Exercise: Below are some records: retype them all exactly, but not the pictures.

Material to process:
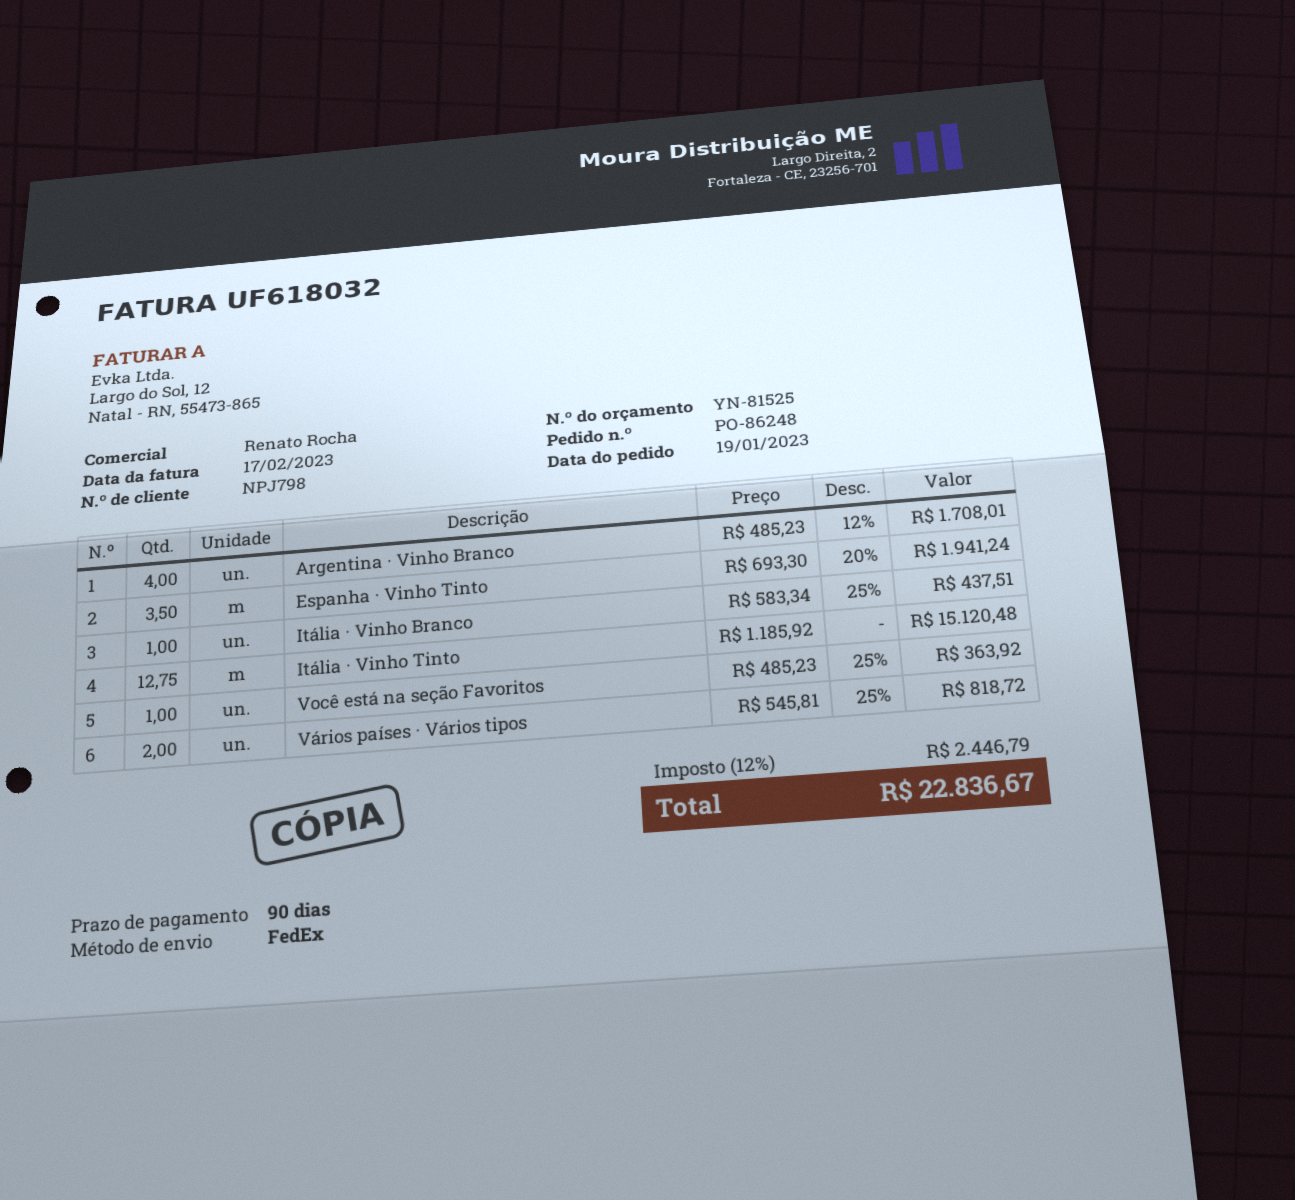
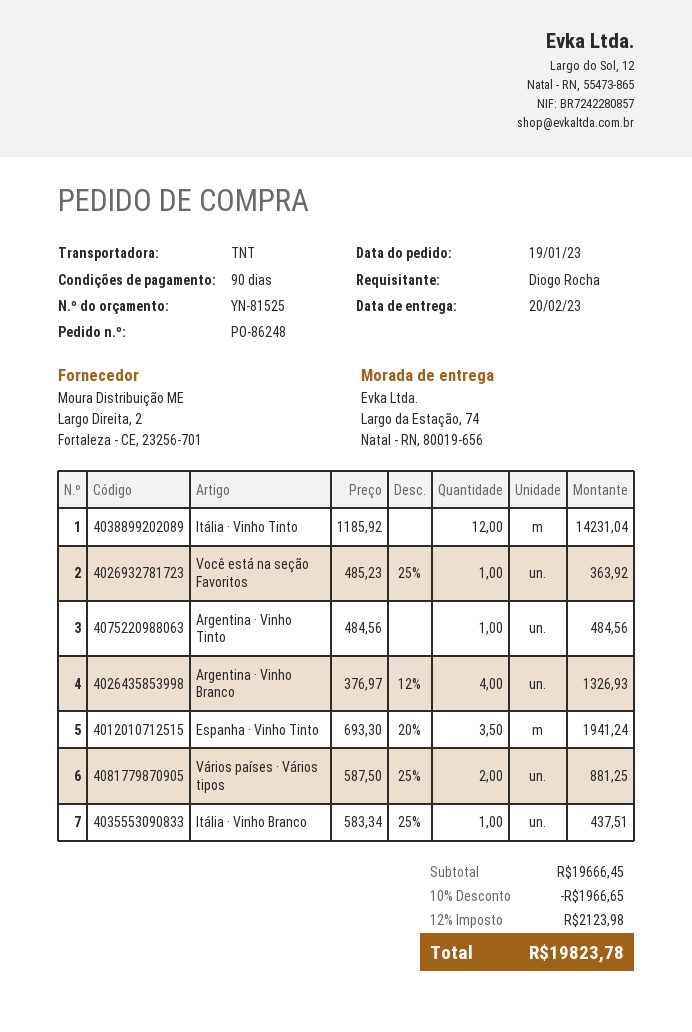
shipping method: FedEx -> TNT
Argentina · Vinho Branco: 4 x 485.23 - 12% = 1708.01 -> 4 x 376.97 - 12% = 1326.93
Itália · Vinho Tinto: 12.75 x 1185.92 = 15120.48 -> 12 x 1185.92 = 14231.04
Vários países · Vários tipos: 2 x 545.81 - 25% = 818.72 -> 2 x 587.50 - 25% = 881.25
Argentina · Vinho Tinto: none -> 1 x 484.56 = 484.56
discount: none -> 10% = 1966.65
tax: 12% = 2446.79 -> 12% = 2123.98
total: 22836.67 -> 19823.78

Written solution:
shipping method: FedEx -> TNT
Argentina · Vinho Branco: 4 x 485.23 - 12% = 1708.01 -> 4 x 376.97 - 12% = 1326.93
Itália · Vinho Tinto: 12.75 x 1185.92 = 15120.48 -> 12 x 1185.92 = 14231.04
Vários países · Vários tipos: 2 x 545.81 - 25% = 818.72 -> 2 x 587.50 - 25% = 881.25
Argentina · Vinho Tinto: none -> 1 x 484.56 = 484.56
discount: none -> 10% = 1966.65
tax: 12% = 2446.79 -> 12% = 2123.98
total: 22836.67 -> 19823.78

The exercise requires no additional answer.